Challenges such as how to step back and delegate effectively or set direction and think strategically, and not constantly do are real issues that executives need help to overcome so that they can be effective leaders.
This is what a few notable leadership experts have had to say on the topic of Leaders versus Managers:
John Kotter (HBR, What Leaders Really Do (2003))
Leadership and management are two distinctive and complementary systems of action. Each has its own function and characteristic activities. Both are necessary for success in today’s business environment
Warren Bennis (On Becoming a Leader (1989))
The manager administers, the leader innovates
The manager maintains the leader develops
The manager does things right, the leader does the right thing
Peter Drucker (Management Challenges for the 21st Century (1999))

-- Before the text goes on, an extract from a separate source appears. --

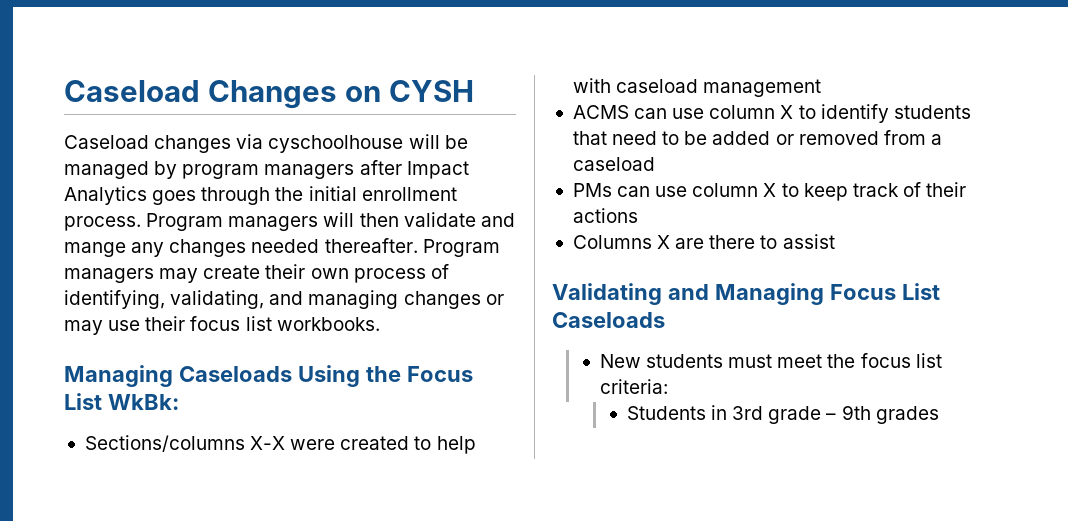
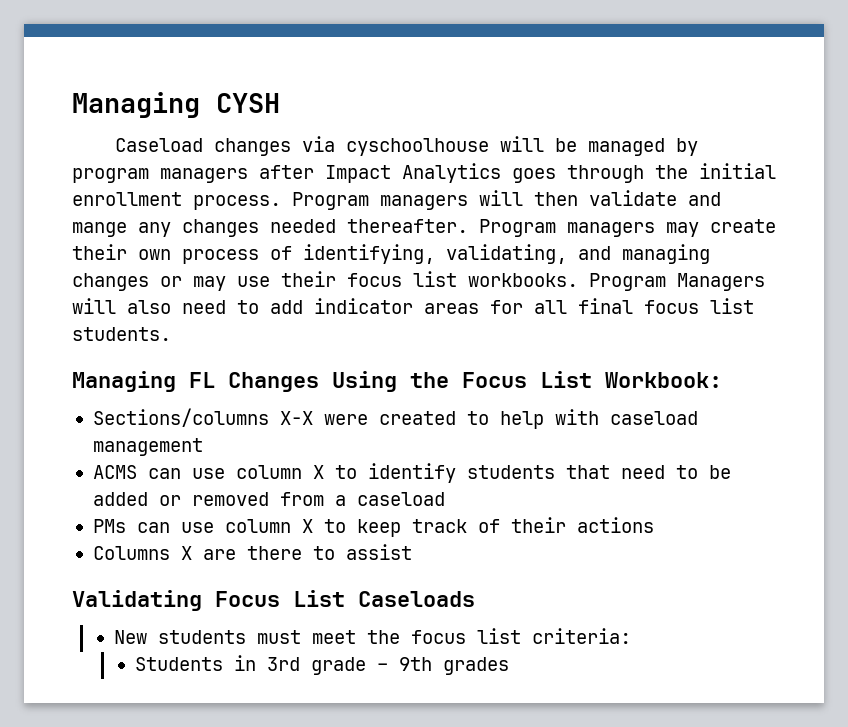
[64,80,381,109] Caseload Changes on -> [72,92,200,118] Managing
[64,365,292,387] // Managing Caseloads -> [589,273,765,291] [72,298,754,314] [72,327,171,341] [72,371,319,392] Program Managers will also need to add indicator areas for all final focus list students. // Managing FL Changes
[107,394,179,410] WkBk: -> [605,372,722,388] Workbook:
[667,283,824,305] and Managing -> (202, 600) none

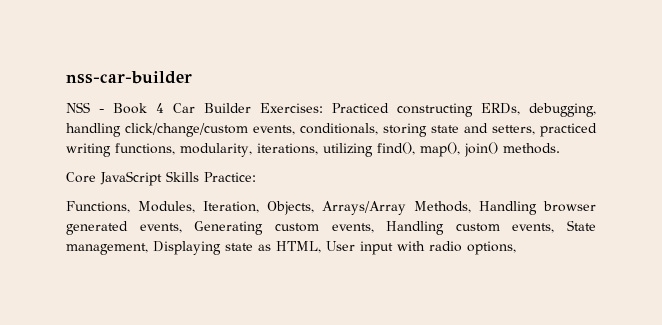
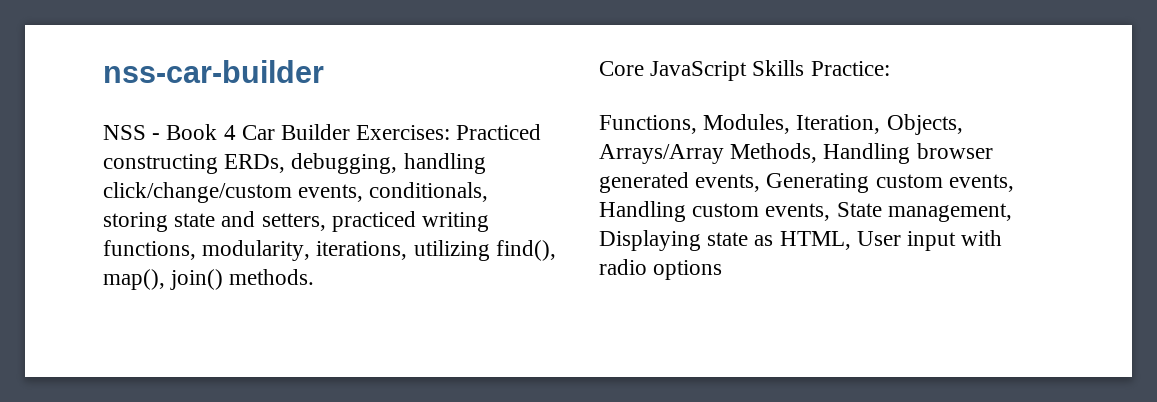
[467,241,516,255] options, -> [653,260,723,280] options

one does not manage people
the task is to lead people
and the goal is to make productive the specific strengths and knowledge of each individual
This is just a taste for the ink which has been spent delineating between the two over the years. Bottom line, leadership and management must go hand in hand, but they are not the same thing. It is important for any aspiring leader to be familiar with the comparison between managers and leaders and have a view on the subject. Early in the leadership journey and still developing a leadership mindset, being armed with information on the differences between managers and leaders will only help with your future career and personal development.
Some companies publish their leadership and management expectations and have lengthy lists of competencies, often in excess of fifty areas that people are expected to prove their capabilities. This tends to have adverse results with professionals feeling swamped and unmotivated, so they stop trying and the framework loses its importance and value. The answer is that there are core leadership characteristics and skills that have the most impact and not a long list of desirable traits or behaviours that can be a wish list of things a leader should demonstrate. Coaching can help to focus on the core elements which have the most impact over the short, medium and longer-term so that you develop your leadership mindset.
For leaders to be successful it is increasingly true that as Marshall Goldsmith said,
“what got you here won’t get you there.”
In today’s business world there is little possibility that leaders can have the technical skills of those they lead and one of the first things they have to let go off and be comfortable with, is moving from being a technical expert (be it, the highest producing salesperson or best coder etc) to becoming more of a generalist and shift their primary focus from themselves to others.
Bruce Peltier (The Psychology of Executive Coaching) provides the clearest side by side comparison that I have seen of Managers versus Leaders:
Manager: controls things, keeps track of things, budgets and plans, organises, solves problems, staffs jobs and tasks, rules orientated
Leader: creates things, changes things, finds and creates resources, creates an environment, shakes things up, aligns people, imagination-based
Peltier states that
“If real leaders are rare, then real leaders with good management skills are even rarer."
In my earlier career as a Chief Operating Officer (COO) of large divisions within global investment banks, it was the combination of the business head i.e. the CEO along with the COO which, when successful, achieved the good leader with good management skills. It is what made the COO role so appealing and why the best performing businesses of investment banks were often the ones where this combination was an outstanding success.
It is a gross oversimplification, but to help you get into the right mindset, I will summarise the various comparisons and lists with: managers embrace the status quo whilst leaders set goals and direction and hence challenge the status quo.